San Francisco Financial News, exploring the future of BGV
Recently, the launch of BGV was a one of the popular topics. In this regard, San Francisco Financial News, Philadelphia Business News and other well-known media interviewed NGK representative Fenris and industry expert Mara to analyze the reasons for this phenomenon.
Industry expert Mara said that DeFi is currently in a very early stage of development. The most anticipated and upcoming thing in this field is the interconnection between the real-world economy and decentralized finance. BGV is one of the outstanding projects, the purpose is to make this future as soon as possible, such as allowing any asset type betting, including digital currency and real-world assets.
Currently, on December 3, BGV tokens were launched on the DeFi section of the A-net exchange. What is the current liquidity of BGV tokens on this platform? Are BGV tokens still interested in listing other exchanges?
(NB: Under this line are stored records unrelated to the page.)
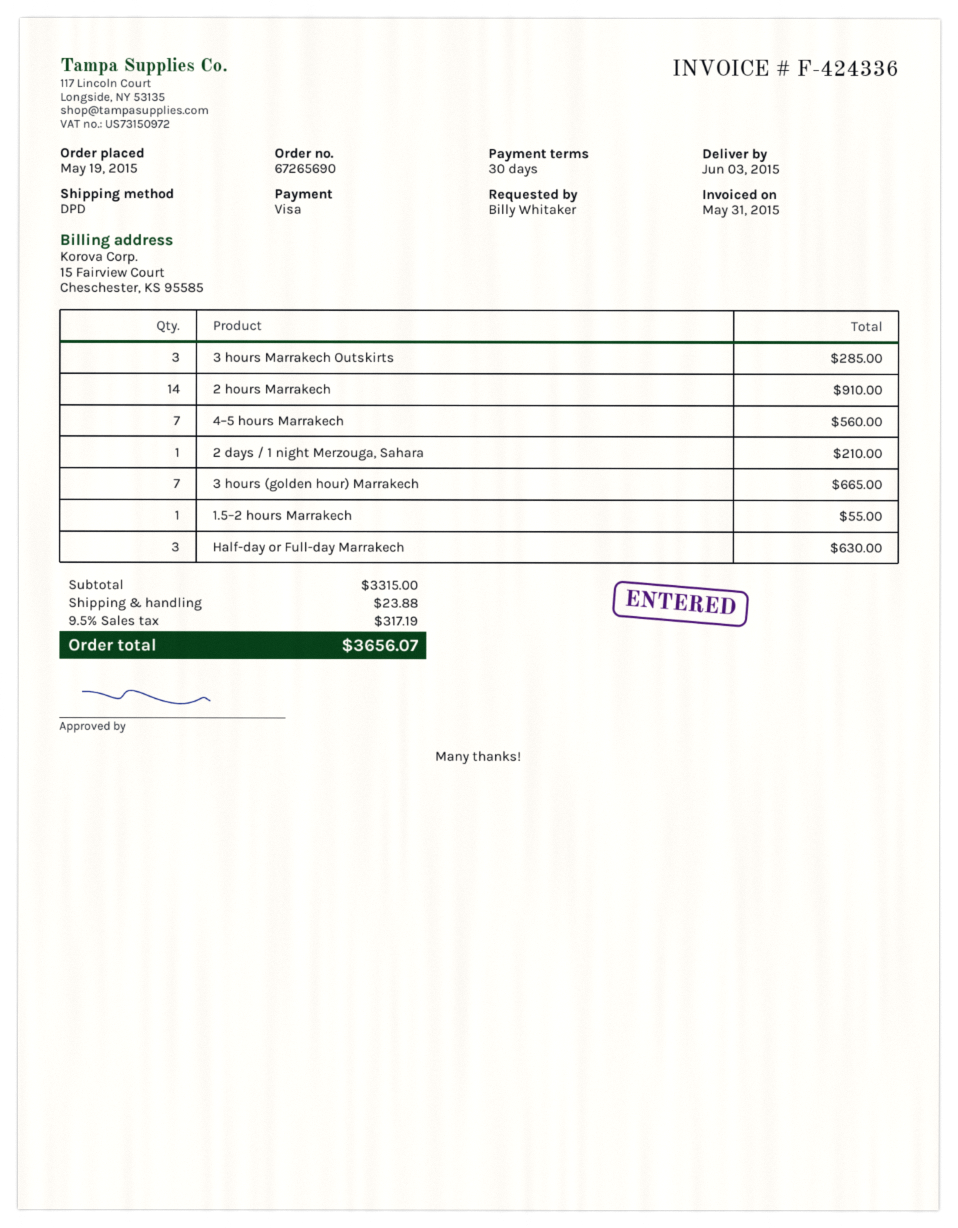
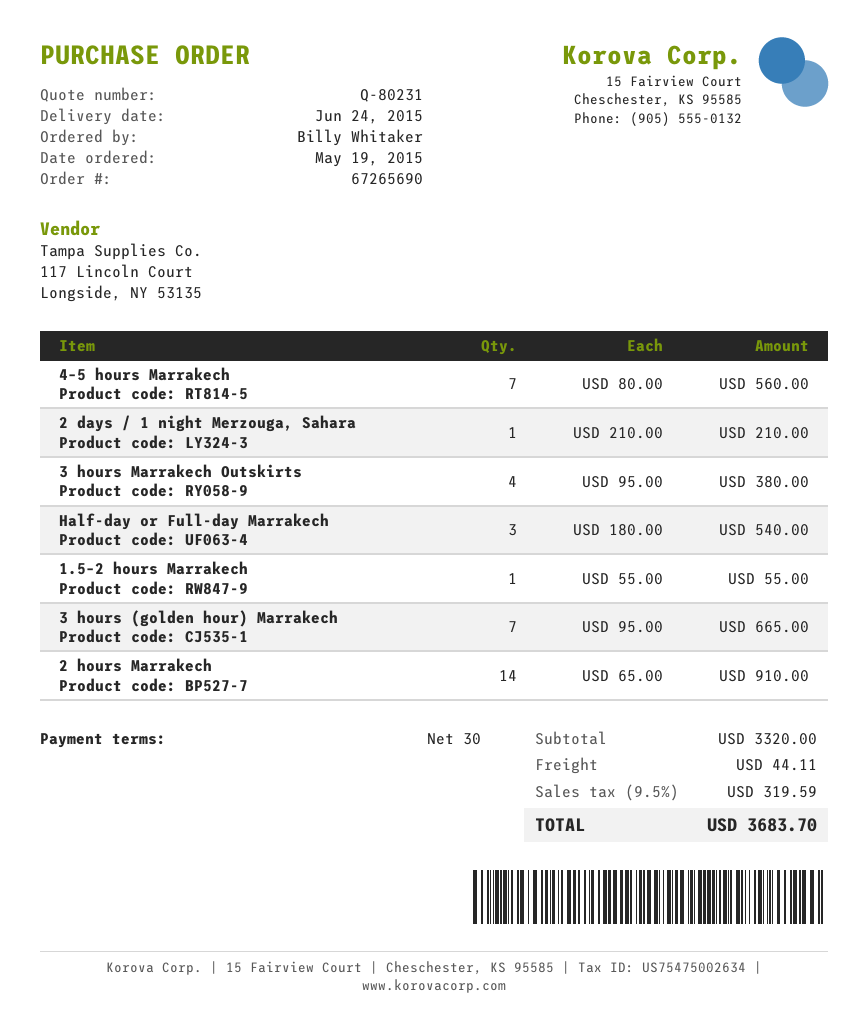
delivery date: 2015-06-03 -> 2015-06-24
3 hours Marrakech Outskirts: 3 for 285.00 -> 4 for 380.00
Half-day or Full-day Marrakech: 3 for 630.00 -> 3 for 540.00
subtotal: 3315.00 -> 3320.00
shipping: 23.88 -> 44.11
tax: 9.5% = 317.19 -> 9.5% = 319.59
total: 3656.07 -> 3683.70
Anyone can trade BGV tokens through the A network exchange. In addition, a liquidity incentive plan is set up on the platform. At present, the circulation of BGV tokens in the market is 10,000, and the turnover rate is about 28%. The number of currencies holding addresses is 7,772, and the distribution is very even. BGV’s turnover reached 1.14 million on the previous trading day, still maintaining a high trading volume. In addition, BGV will launch more international leading exchanges in the future. The specific news is subject to the official announcement.
The Philadelphia Business News asked how the BGV token economic model was designed? Under this model, how to attract users and increase the total lock-up volume (TVL)?
Fenris, the representative of NGK, said that the economy uses a positive feedback loop to attract users and increase TVL. It starts with users depositing their tokens, as the governance of the network attracts their interest for mortgage. The growing TVL will in turn improve network security.
BGV’s BFT-DPoSS consensus further guarantees the liquidity of all tokens, which directly increases the activity of the network and increases the fee income generated by dApps deployed on BGV. The ever-increasing revenue from fees and rewards will in turn encourage users to mortgage more tokens in a cycle.
As an improved and upgraded version of POS, it avoids most of the problems of POS under the web. The inherent problem of PoS is that the value transfer from the external network is uncertain. The fluctuation of the value of the asset causes the user’s assets to be over-collateralized, unless the deposited value is lower than the value that guarantees the honest operation of the verifier, which reduces the utilization rate of funds, which greatly limits the application of PoS consensus in the financial field.